Entries provided:
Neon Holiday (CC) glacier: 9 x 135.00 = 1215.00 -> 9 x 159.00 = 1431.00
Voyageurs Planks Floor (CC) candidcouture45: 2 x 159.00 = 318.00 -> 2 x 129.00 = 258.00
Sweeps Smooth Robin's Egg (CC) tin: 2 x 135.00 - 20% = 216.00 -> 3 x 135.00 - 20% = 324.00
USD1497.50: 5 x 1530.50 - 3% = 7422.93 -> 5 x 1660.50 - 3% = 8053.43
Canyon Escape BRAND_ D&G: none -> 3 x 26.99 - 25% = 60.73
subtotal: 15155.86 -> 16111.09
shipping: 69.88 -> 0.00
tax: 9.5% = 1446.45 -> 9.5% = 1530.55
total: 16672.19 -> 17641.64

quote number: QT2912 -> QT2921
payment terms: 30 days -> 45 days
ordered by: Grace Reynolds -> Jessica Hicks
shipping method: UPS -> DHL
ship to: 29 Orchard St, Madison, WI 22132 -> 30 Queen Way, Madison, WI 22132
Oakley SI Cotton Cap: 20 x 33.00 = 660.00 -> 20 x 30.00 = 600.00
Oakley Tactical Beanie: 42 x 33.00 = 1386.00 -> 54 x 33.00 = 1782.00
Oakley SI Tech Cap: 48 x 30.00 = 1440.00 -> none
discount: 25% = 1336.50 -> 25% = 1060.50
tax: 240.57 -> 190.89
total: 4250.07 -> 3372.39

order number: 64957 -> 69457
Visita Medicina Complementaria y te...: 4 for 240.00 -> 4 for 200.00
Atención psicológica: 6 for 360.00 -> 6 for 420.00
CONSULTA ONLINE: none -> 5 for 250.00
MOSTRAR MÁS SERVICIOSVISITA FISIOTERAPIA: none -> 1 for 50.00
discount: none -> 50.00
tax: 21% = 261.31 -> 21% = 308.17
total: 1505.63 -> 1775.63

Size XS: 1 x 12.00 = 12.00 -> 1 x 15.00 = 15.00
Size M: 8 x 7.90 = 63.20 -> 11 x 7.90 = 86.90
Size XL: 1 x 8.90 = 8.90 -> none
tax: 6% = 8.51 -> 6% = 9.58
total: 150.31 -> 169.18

What is expected:
Everything from the line containing "total: 1505.63 -> 1775.63" to the bottom of the listing is to be set down exactly; leave out all other lines.

Answer for this exercise:
total: 1505.63 -> 1775.63

Size XS: 1 x 12.00 = 12.00 -> 1 x 15.00 = 15.00
Size M: 8 x 7.90 = 63.20 -> 11 x 7.90 = 86.90
Size XL: 1 x 8.90 = 8.90 -> none
tax: 6% = 8.51 -> 6% = 9.58
total: 150.31 -> 169.18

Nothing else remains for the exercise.